→ WHAT YOU WILL DO
Restate each entry below without changing a word.

→ RECORD EXTRACTS
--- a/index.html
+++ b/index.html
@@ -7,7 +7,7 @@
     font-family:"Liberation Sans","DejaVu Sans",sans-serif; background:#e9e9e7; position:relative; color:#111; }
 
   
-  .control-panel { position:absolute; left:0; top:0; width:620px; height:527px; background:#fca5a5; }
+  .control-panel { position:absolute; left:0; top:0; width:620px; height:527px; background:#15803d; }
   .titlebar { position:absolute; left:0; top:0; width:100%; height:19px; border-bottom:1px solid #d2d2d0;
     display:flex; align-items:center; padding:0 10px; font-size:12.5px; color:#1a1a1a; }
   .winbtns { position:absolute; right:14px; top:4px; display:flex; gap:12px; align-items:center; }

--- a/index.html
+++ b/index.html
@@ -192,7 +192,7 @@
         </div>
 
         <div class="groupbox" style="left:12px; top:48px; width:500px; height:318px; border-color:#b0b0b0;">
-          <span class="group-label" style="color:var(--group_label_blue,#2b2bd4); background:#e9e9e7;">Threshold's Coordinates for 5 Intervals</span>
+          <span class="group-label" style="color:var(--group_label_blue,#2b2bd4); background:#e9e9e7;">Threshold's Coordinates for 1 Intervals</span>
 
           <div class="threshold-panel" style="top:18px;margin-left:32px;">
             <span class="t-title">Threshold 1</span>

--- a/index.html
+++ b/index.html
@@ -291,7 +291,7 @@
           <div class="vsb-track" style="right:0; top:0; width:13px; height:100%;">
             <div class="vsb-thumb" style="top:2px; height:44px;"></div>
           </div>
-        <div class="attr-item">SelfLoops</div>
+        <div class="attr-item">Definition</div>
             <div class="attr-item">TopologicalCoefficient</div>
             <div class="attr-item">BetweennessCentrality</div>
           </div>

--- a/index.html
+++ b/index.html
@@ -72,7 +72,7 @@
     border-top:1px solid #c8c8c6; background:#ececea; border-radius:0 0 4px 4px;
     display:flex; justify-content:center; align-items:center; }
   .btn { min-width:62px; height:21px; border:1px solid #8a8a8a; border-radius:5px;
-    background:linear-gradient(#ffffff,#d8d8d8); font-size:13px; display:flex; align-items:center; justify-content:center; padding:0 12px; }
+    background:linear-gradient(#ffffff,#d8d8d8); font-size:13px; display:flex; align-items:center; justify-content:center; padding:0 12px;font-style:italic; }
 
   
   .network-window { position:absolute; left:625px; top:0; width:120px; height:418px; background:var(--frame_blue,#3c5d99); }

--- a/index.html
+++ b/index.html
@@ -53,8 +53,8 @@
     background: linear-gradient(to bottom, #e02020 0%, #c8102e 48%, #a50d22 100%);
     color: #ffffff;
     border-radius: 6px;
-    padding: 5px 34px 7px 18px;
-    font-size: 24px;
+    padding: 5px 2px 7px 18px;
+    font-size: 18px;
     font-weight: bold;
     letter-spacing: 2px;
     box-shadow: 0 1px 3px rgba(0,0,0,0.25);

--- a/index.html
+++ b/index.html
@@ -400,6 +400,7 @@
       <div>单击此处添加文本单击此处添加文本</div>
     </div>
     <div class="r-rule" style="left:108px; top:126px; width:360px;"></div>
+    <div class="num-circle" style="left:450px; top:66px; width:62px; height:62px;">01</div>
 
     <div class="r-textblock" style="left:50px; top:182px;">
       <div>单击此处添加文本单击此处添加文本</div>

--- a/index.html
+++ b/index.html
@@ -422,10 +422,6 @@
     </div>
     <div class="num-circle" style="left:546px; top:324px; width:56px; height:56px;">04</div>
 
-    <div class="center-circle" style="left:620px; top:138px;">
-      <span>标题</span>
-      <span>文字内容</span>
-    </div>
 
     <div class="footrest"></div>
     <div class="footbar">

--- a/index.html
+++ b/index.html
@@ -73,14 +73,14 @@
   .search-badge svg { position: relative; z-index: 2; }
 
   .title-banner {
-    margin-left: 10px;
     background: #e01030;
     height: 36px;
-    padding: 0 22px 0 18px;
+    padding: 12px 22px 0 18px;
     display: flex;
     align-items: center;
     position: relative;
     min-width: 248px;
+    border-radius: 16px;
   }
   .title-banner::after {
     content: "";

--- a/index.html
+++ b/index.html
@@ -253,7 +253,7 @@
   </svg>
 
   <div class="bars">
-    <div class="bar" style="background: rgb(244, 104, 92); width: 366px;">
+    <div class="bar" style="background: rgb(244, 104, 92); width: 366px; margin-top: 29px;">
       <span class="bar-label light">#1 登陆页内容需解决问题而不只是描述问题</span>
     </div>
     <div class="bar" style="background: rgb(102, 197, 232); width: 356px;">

→ ANSWER BOX
--- a/index.html
+++ b/index.html
@@ -7,7 +7,7 @@
     font-family:"Liberation Sans","DejaVu Sans",sans-serif; background:#e9e9e7; position:relative; color:#111; }
 
   
-  .control-panel { position:absolute; left:0; top:0; width:620px; height:527px; background:#fca5a5; }
+  .control-panel { position:absolute; left:0; top:0; width:620px; height:527px; background:#15803d; }
   .titlebar { position:absolute; left:0; top:0; width:100%; height:19px; border-bottom:1px solid #d2d2d0;
     display:flex; align-items:center; padding:0 10px; font-size:12.5px; color:#1a1a1a; }
   .winbtns { position:absolute; right:14px; top:4px; display:flex; gap:12px; align-items:center; }

--- a/index.html
+++ b/index.html
@@ -192,7 +192,7 @@
         </div>
 
         <div class="groupbox" style="left:12px; top:48px; width:500px; height:318px; border-color:#b0b0b0;">
-          <span class="group-label" style="color:var(--group_label_blue,#2b2bd4); background:#e9e9e7;">Threshold's Coordinates for 5 Intervals</span>
+          <span class="group-label" style="color:var(--group_label_blue,#2b2bd4); background:#e9e9e7;">Threshold's Coordinates for 1 Intervals</span>
 
           <div class="threshold-panel" style="top:18px;margin-left:32px;">
             <span class="t-title">Threshold 1</span>

--- a/index.html
+++ b/index.html
@@ -291,7 +291,7 @@
           <div class="vsb-track" style="right:0; top:0; width:13px; height:100%;">
             <div class="vsb-thumb" style="top:2px; height:44px;"></div>
           </div>
-        <div class="attr-item">SelfLoops</div>
+        <div class="attr-item">Definition</div>
             <div class="attr-item">TopologicalCoefficient</div>
             <div class="attr-item">BetweennessCentrality</div>
           </div>

--- a/index.html
+++ b/index.html
@@ -72,7 +72,7 @@
     border-top:1px solid #c8c8c6; background:#ececea; border-radius:0 0 4px 4px;
     display:flex; justify-content:center; align-items:center; }
   .btn { min-width:62px; height:21px; border:1px solid #8a8a8a; border-radius:5px;
-    background:linear-gradient(#ffffff,#d8d8d8); font-size:13px; display:flex; align-items:center; justify-content:center; padding:0 12px; }
+    background:linear-gradient(#ffffff,#d8d8d8); font-size:13px; display:flex; align-items:center; justify-content:center; padding:0 12px;font-style:italic; }
 
   
   .network-window { position:absolute; left:625px; top:0; width:120px; height:418px; background:var(--frame_blue,#3c5d99); }

--- a/index.html
+++ b/index.html
@@ -53,8 +53,8 @@
     background: linear-gradient(to bottom, #e02020 0%, #c8102e 48%, #a50d22 100%);
     color: #ffffff;
     border-radius: 6px;
-    padding: 5px 34px 7px 18px;
-    font-size: 24px;
+    padding: 5px 2px 7px 18px;
+    font-size: 18px;
     font-weight: bold;
     letter-spacing: 2px;
     box-shadow: 0 1px 3px rgba(0,0,0,0.25);

--- a/index.html
+++ b/index.html
@@ -400,6 +400,7 @@
       <div>单击此处添加文本单击此处添加文本</div>
     </div>
     <div class="r-rule" style="left:108px; top:126px; width:360px;"></div>
+    <div class="num-circle" style="left:450px; top:66px; width:62px; height:62px;">01</div>
 
     <div class="r-textblock" style="left:50px; top:182px;">
       <div>单击此处添加文本单击此处添加文本</div>

--- a/index.html
+++ b/index.html
@@ -422,10 +422,6 @@
     </div>
     <div class="num-circle" style="left:546px; top:324px; width:56px; height:56px;">04</div>
 
-    <div class="center-circle" style="left:620px; top:138px;">
-      <span>标题</span>
-      <span>文字内容</span>
-    </div>
 
     <div class="footrest"></div>
     <div class="footbar">

--- a/index.html
+++ b/index.html
@@ -73,14 +73,14 @@
   .search-badge svg { position: relative; z-index: 2; }
 
   .title-banner {
-    margin-left: 10px;
     background: #e01030;
     height: 36px;
-    padding: 0 22px 0 18px;
+    padding: 12px 22px 0 18px;
     display: flex;
     align-items: center;
     position: relative;
     min-width: 248px;
+    border-radius: 16px;
   }
   .title-banner::after {
     content: "";

--- a/index.html
+++ b/index.html
@@ -253,7 +253,7 @@
   </svg>
 
   <div class="bars">
-    <div class="bar" style="background: rgb(244, 104, 92); width: 366px;">
+    <div class="bar" style="background: rgb(244, 104, 92); width: 366px; margin-top: 29px;">
       <span class="bar-label light">#1 登陆页内容需解决问题而不只是描述问题</span>
     </div>
     <div class="bar" style="background: rgb(102, 197, 232); width: 356px;">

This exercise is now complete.